The task requires repeating, word for word, the lines from the one with "color: #c2410c ->" through the end of the material, leaving out all pictures.

>>>>

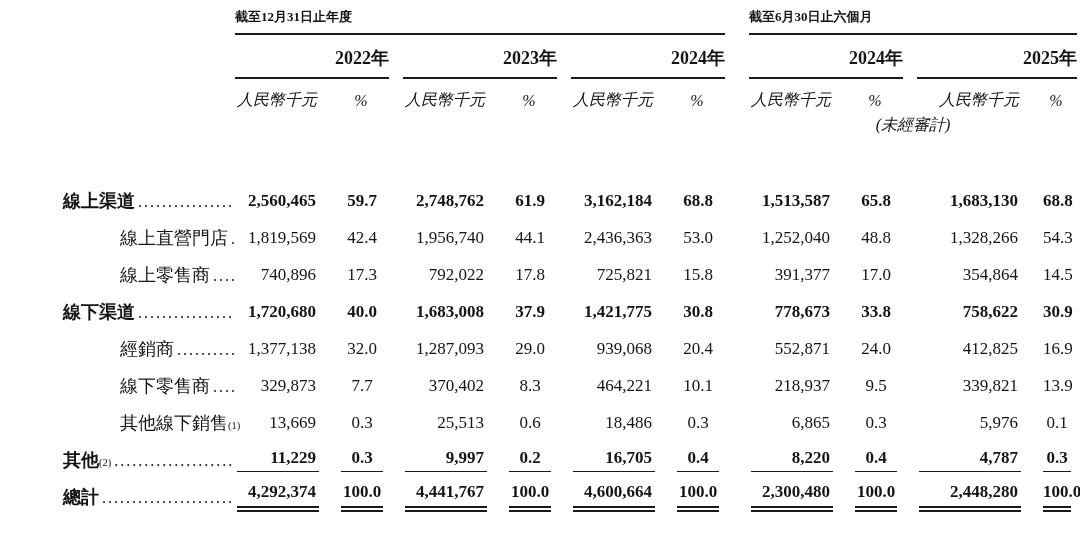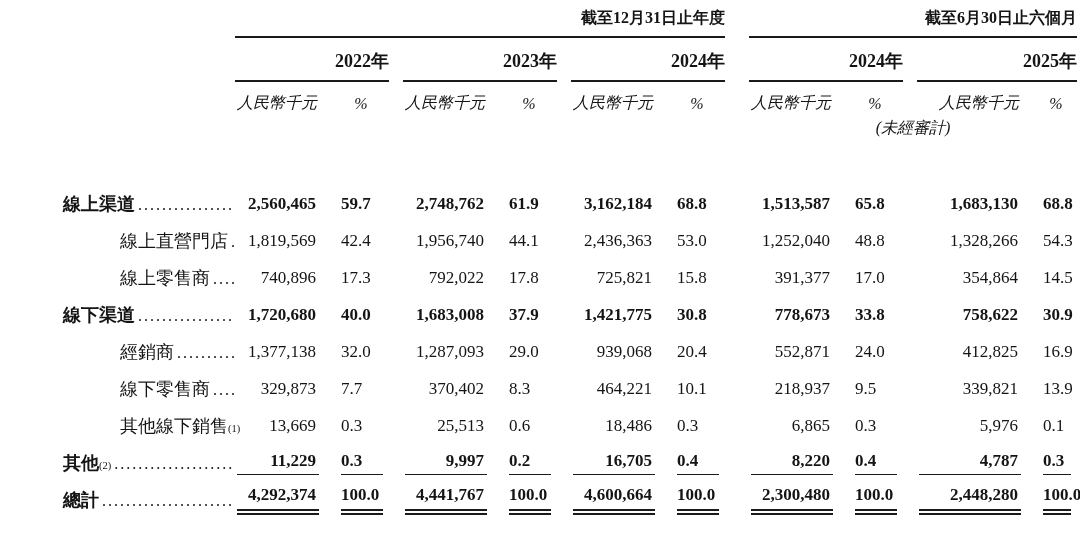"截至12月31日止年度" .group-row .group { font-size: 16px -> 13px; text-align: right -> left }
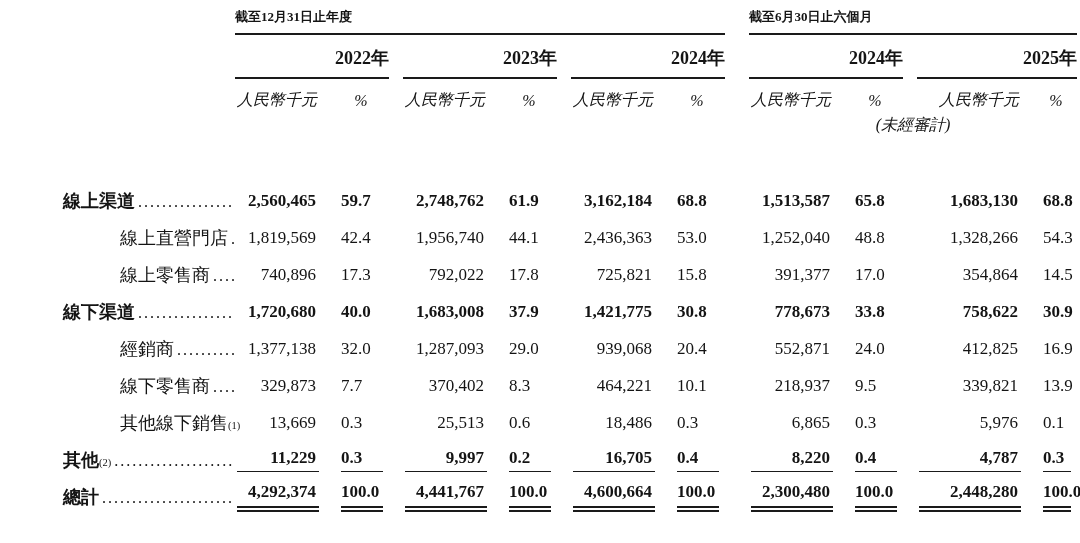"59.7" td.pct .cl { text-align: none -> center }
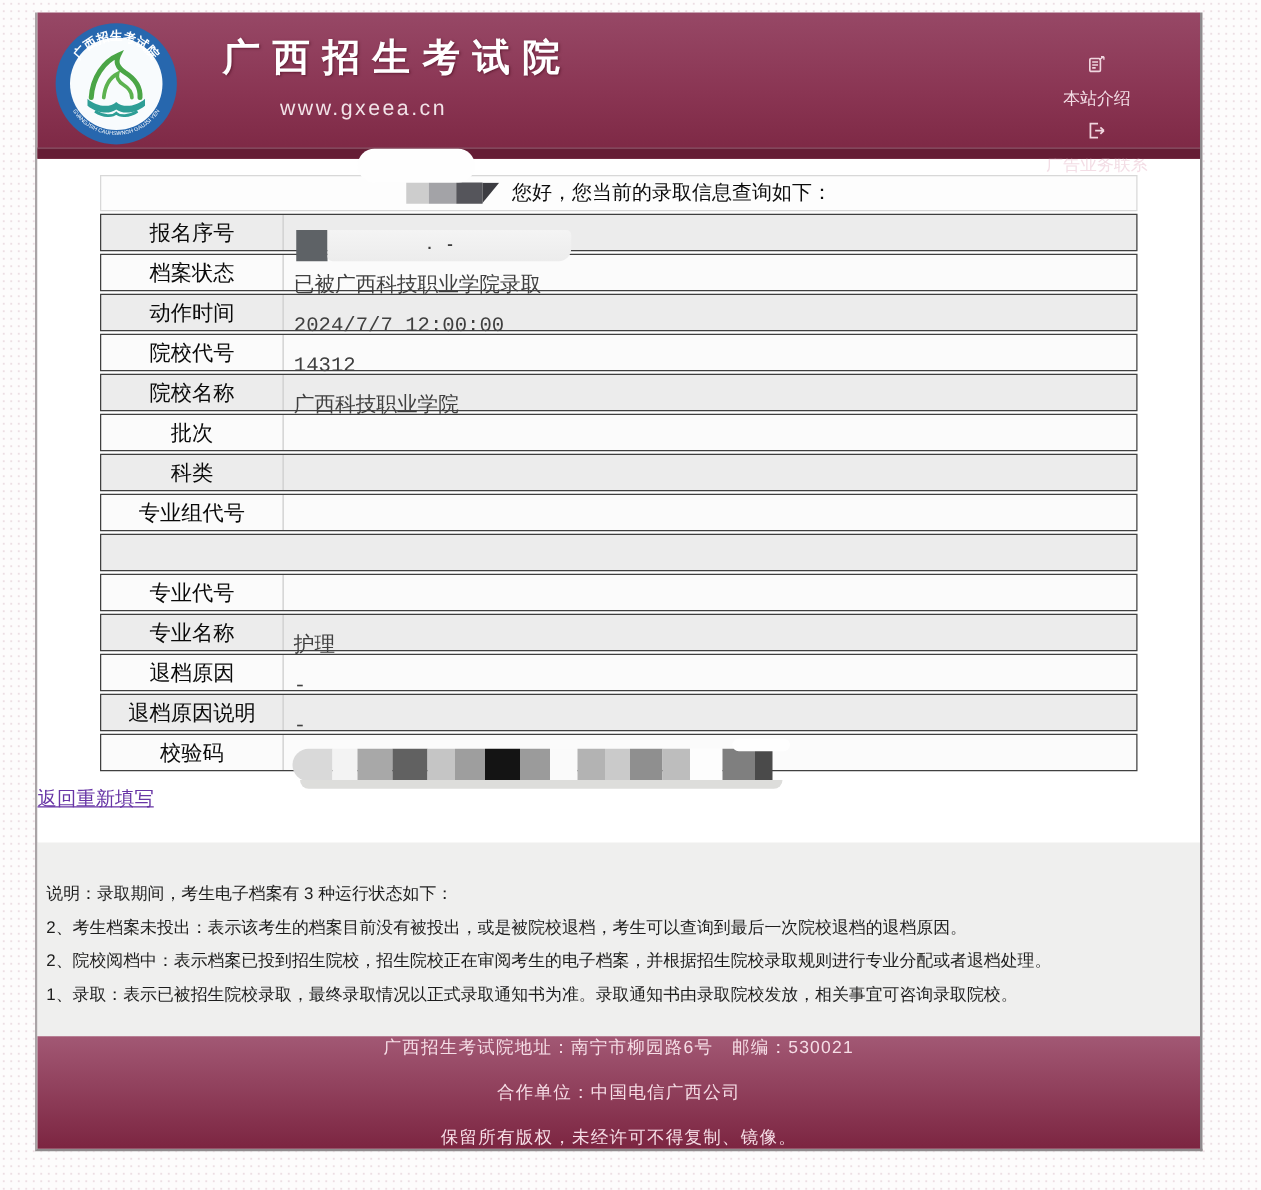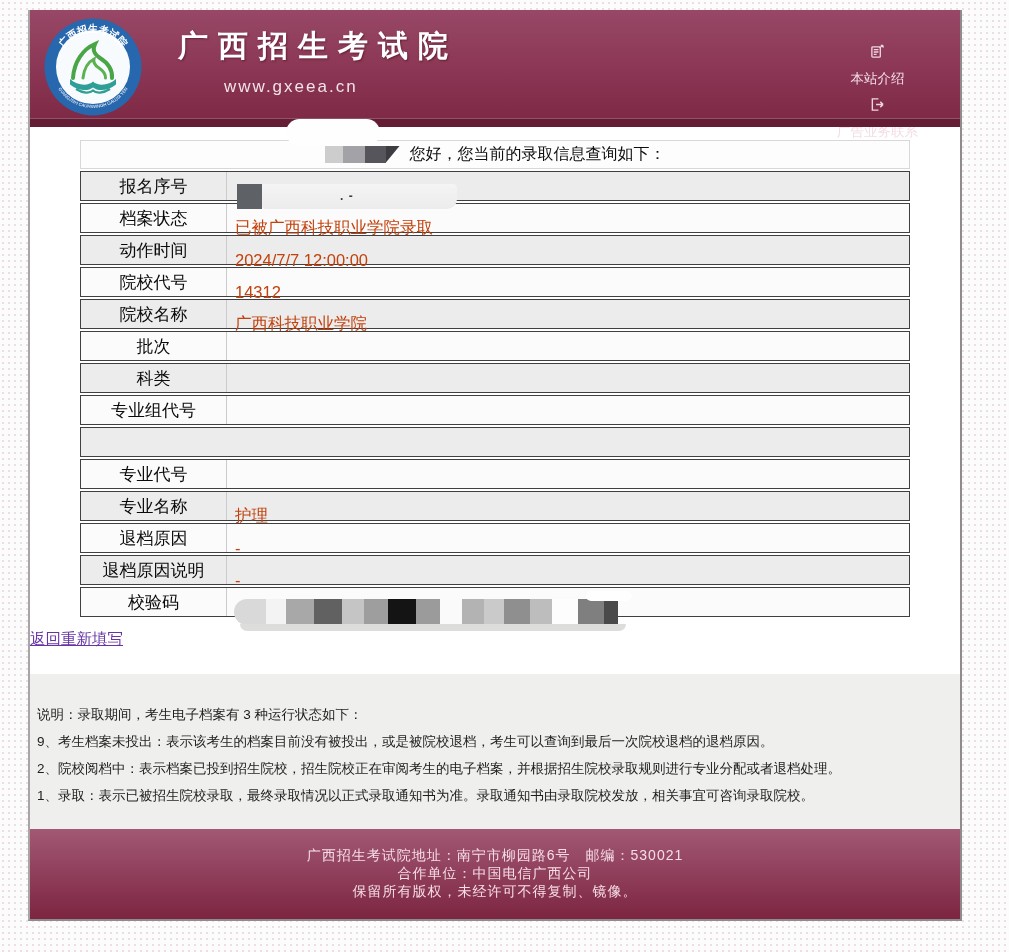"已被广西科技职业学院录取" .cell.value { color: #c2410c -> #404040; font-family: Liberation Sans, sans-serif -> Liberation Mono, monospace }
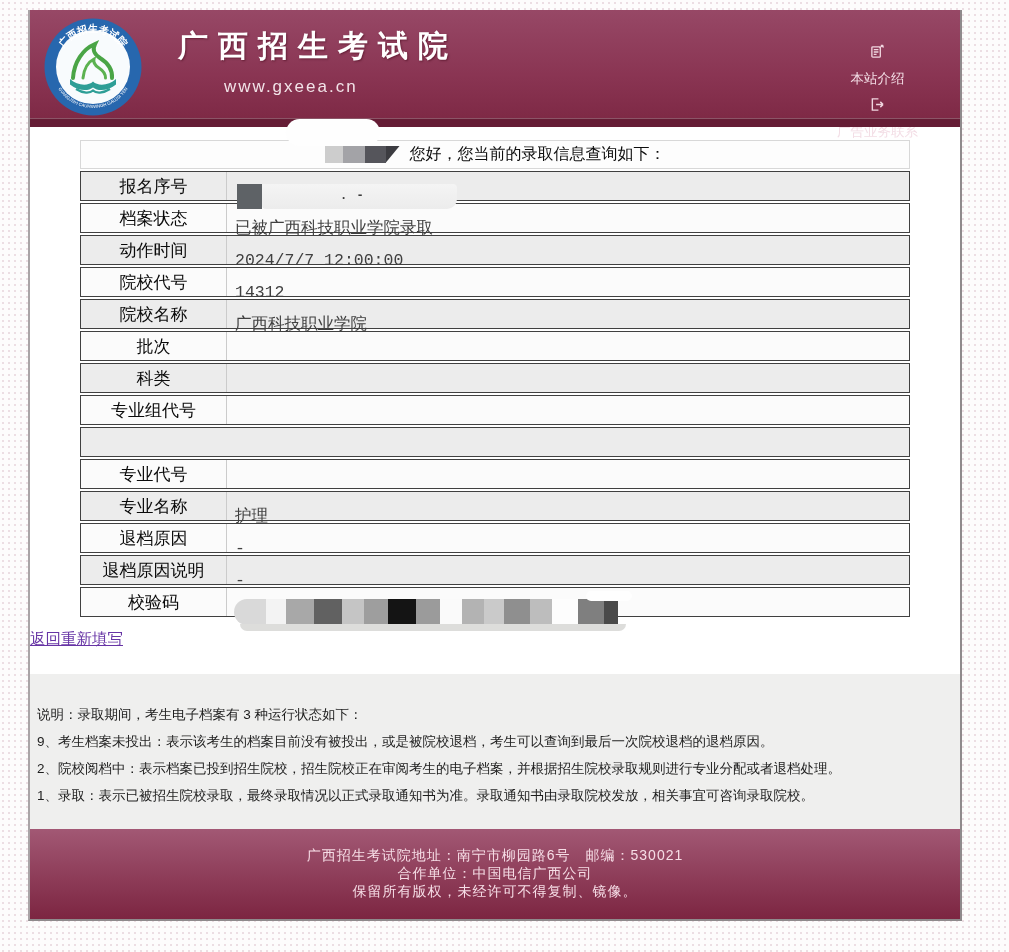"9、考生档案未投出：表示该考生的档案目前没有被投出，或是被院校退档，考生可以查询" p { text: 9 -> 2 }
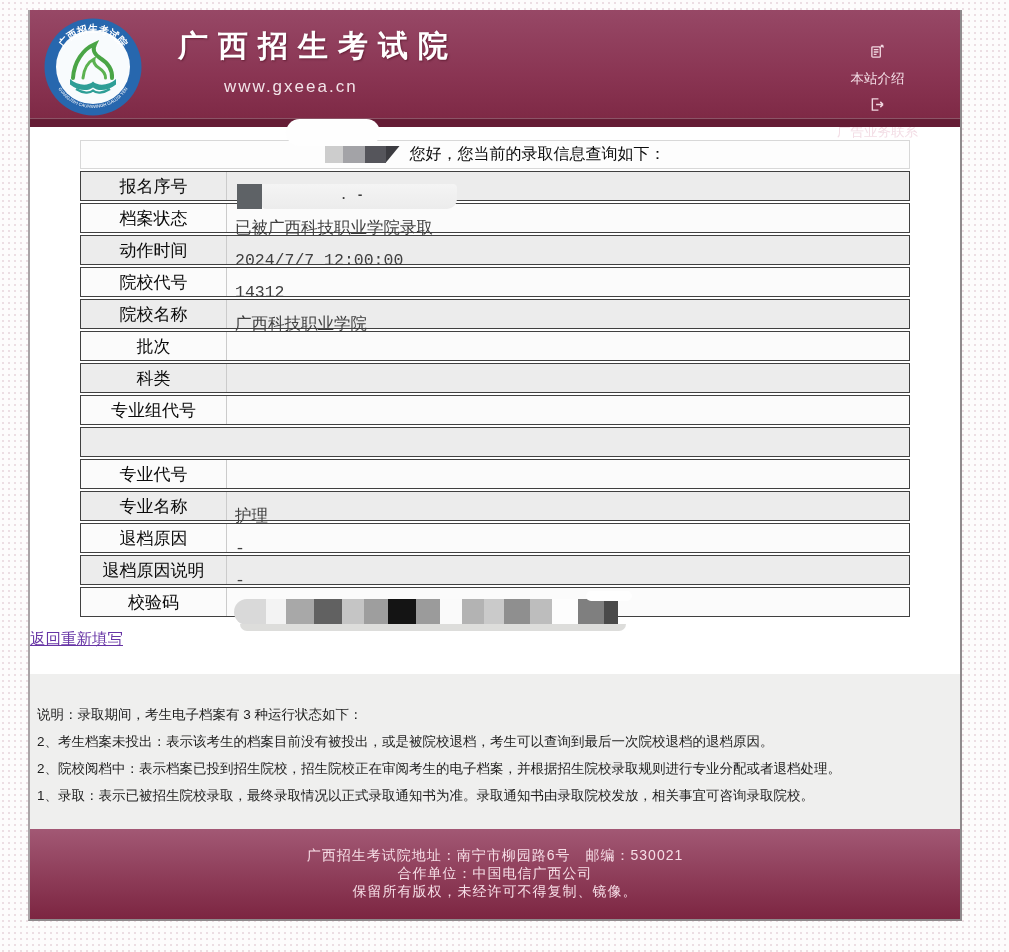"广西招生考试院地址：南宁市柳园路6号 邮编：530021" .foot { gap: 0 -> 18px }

<<<<

**TASK RESPONSE:**
"已被广西科技职业学院录取" .cell.value { color: #c2410c -> #404040; font-family: Liberation Sans, sans-serif -> Liberation Mono, monospace }
"9、考生档案未投出：表示该考生的档案目前没有被投出，或是被院校退档，考生可以查询" p { text: 9 -> 2 }
"广西招生考试院地址：南宁市柳园路6号 邮编：530021" .foot { gap: 0 -> 18px }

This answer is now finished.